Look below for the lines from the one with "position: absolute;" to the one with "исследование абортивного материала.</span><br></p>", and copy exactly those lines, both ends included.

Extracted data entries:
═══
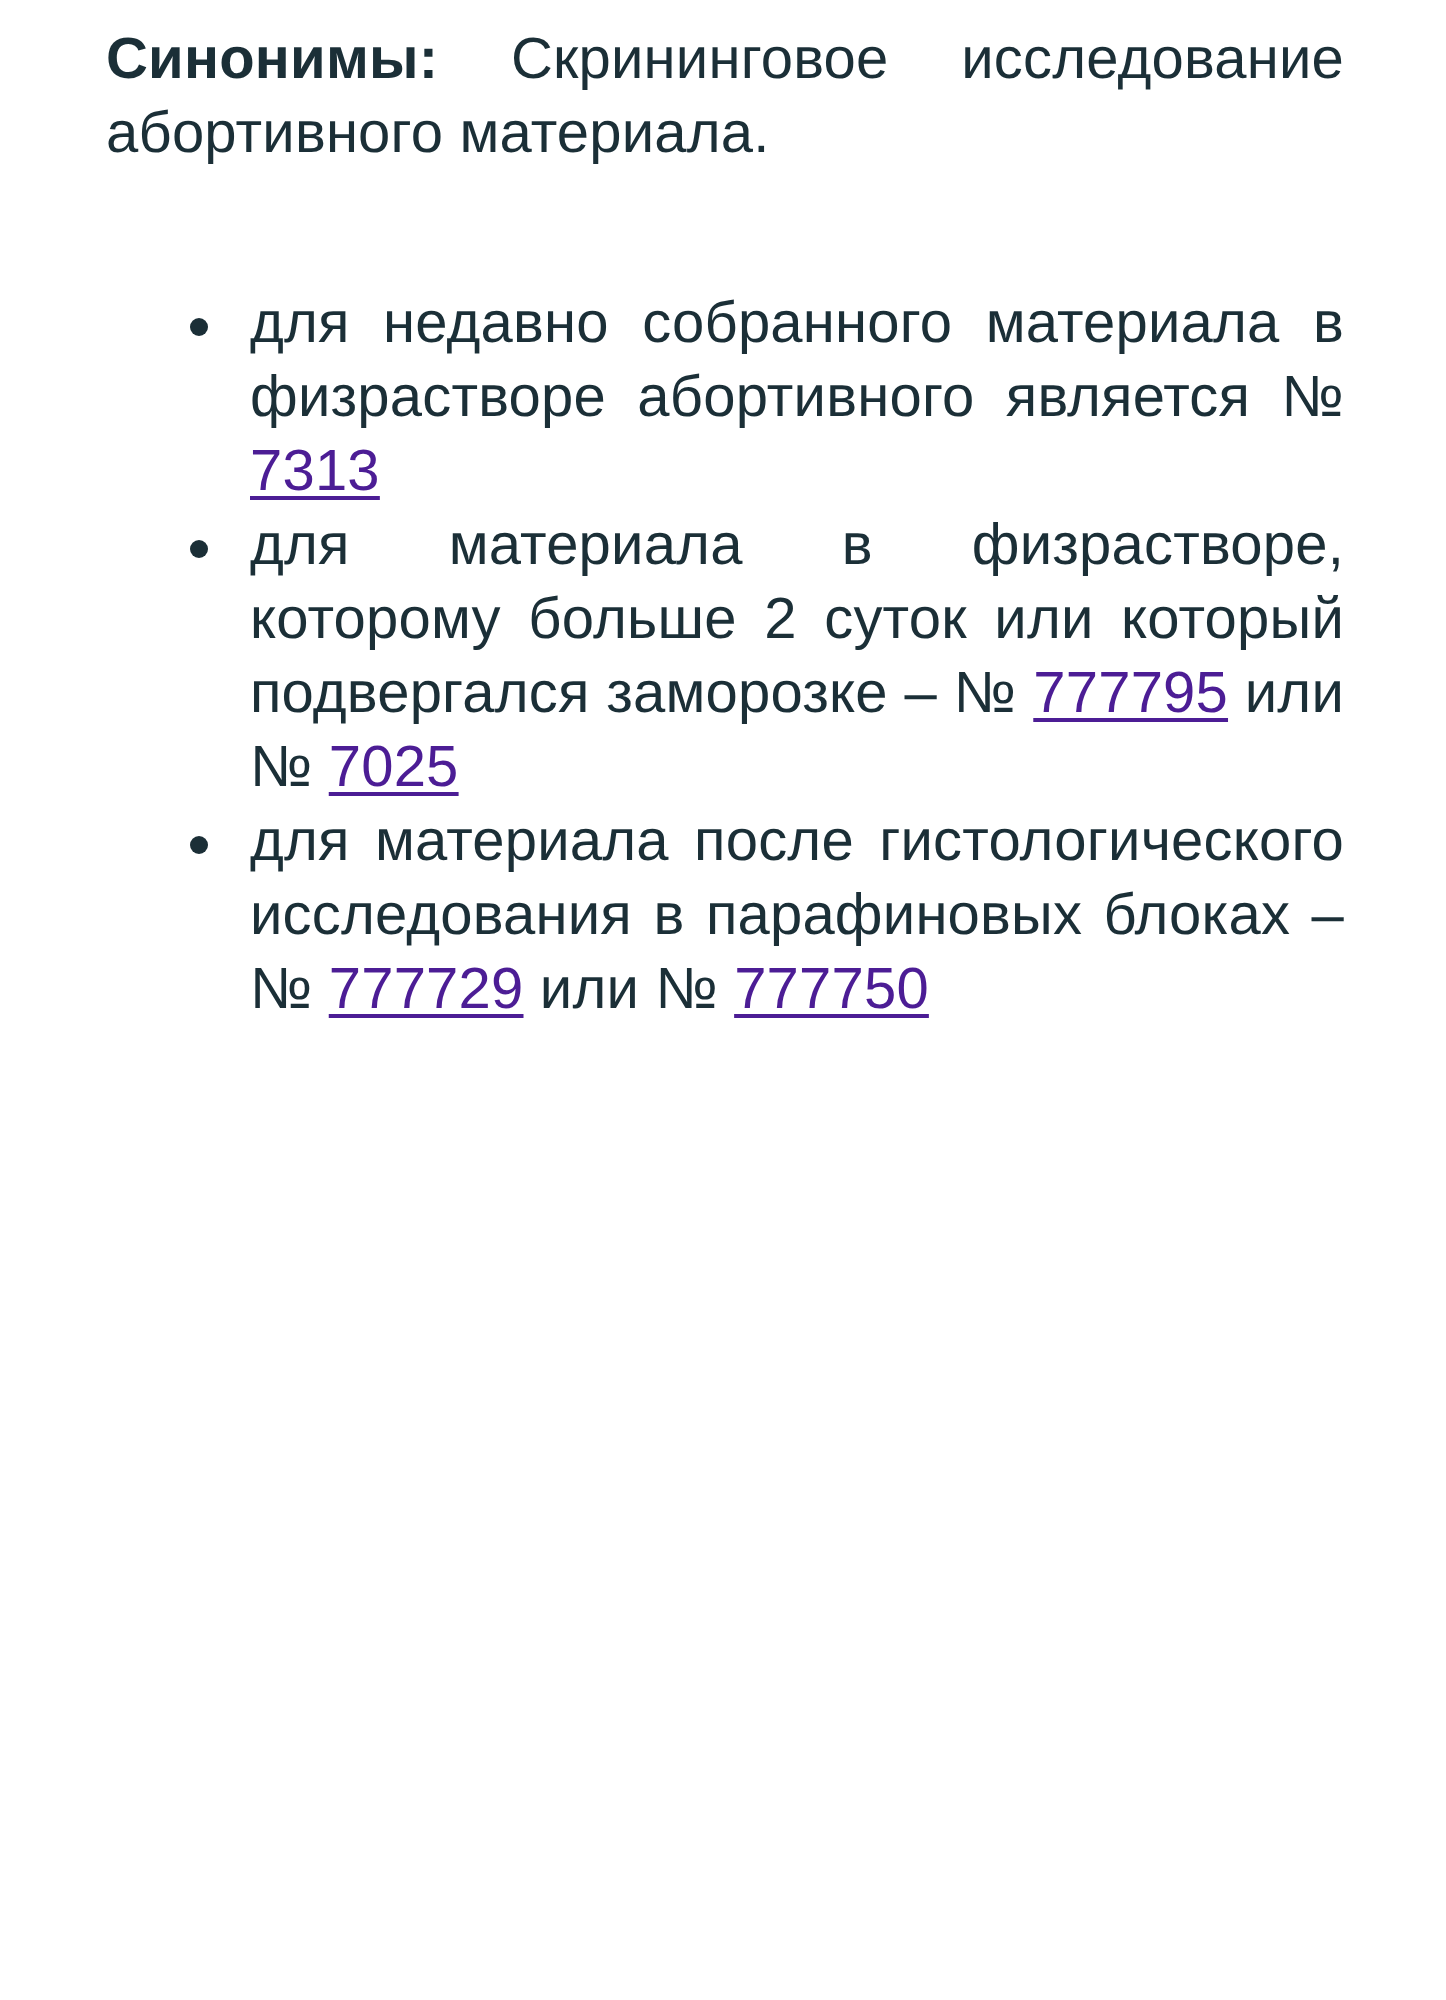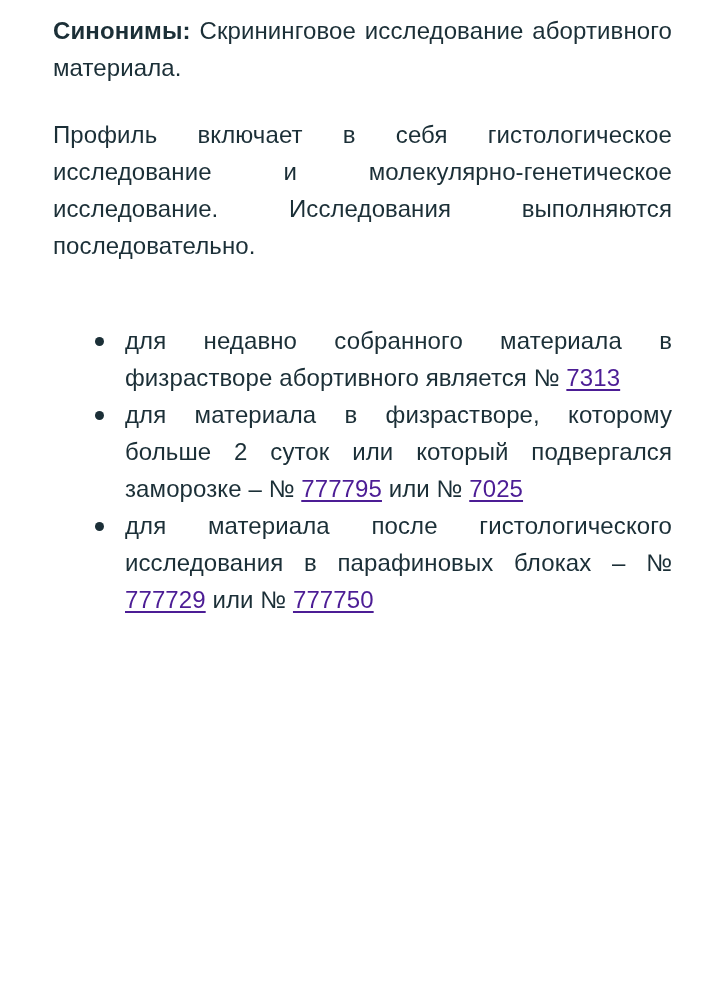--- a/index.html
+++ b/index.html
@@ -13,21 +13,21 @@
       overflow: hidden;
       position: relative;
     }
     .content {
       position: absolute;
       left: 53px;
       top: 12px;
       width: 619px;
       color: #1b2f37;
       font-family: "Liberation Sans", "DejaVu Sans", sans-serif;
-      font-size: 24px;
+      font-size: 29px;
       line-height: 37px;
       text-align: justify;
       letter-spacing: 0.1px;
     }
     .para {
       margin: 0 0 30px 0;
     }
     .bold {
       font-weight: bold;
     }
@@ -59,21 +59,20 @@
       text-decoration-thickness: 1.5px;
     }
   </style>
 </head>
 <body>
 
 <div class="content">
 
   <p class="para"><span class="bold">Синонимы:</span><span> Скрининговое исследование абортивного материала.</span><br></p>
 
-  <p class="para">Профиль включает в себя гистологическое исследование и молекулярно-генетическое исследование. Исследования выполняются последовательно.</p>
 
 
   <ul class="bullets">
     <li>
       <span class="dot"></span>
       <span>для недавно собранного материала в физрастворе абортивного является </span><span>№ </span><a class="code-link" href="#">7313</a>
     </li>
     <li>
       <span class="dot"></span>
       <span>для материала в физрастворе, которому больше 2 суток или который подвергался заморозке – </span><span>№ </span><a class="code-link" href="#">777795</a><span> или </span><span>№ </span><a class="code-link" href="#">7025</a>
═══
Response below:
       position: absolute;
       left: 53px;
       top: 12px;
       width: 619px;
       color: #1b2f37;
       font-family: "Liberation Sans", "DejaVu Sans", sans-serif;
-      font-size: 24px;
+      font-size: 29px;
       line-height: 37px;
       text-align: justify;
       letter-spacing: 0.1px;
     }
     .para {
       margin: 0 0 30px 0;
     }
     .bold {
       font-weight: bold;
     }
@@ -59,21 +59,20 @@
       text-decoration-thickness: 1.5px;
     }
   </style>
 </head>
 <body>
 
 <div class="content">
 
   <p class="para"><span class="bold">Синонимы:</span><span> Скрининговое исследование абортивного материала.</span><br></p>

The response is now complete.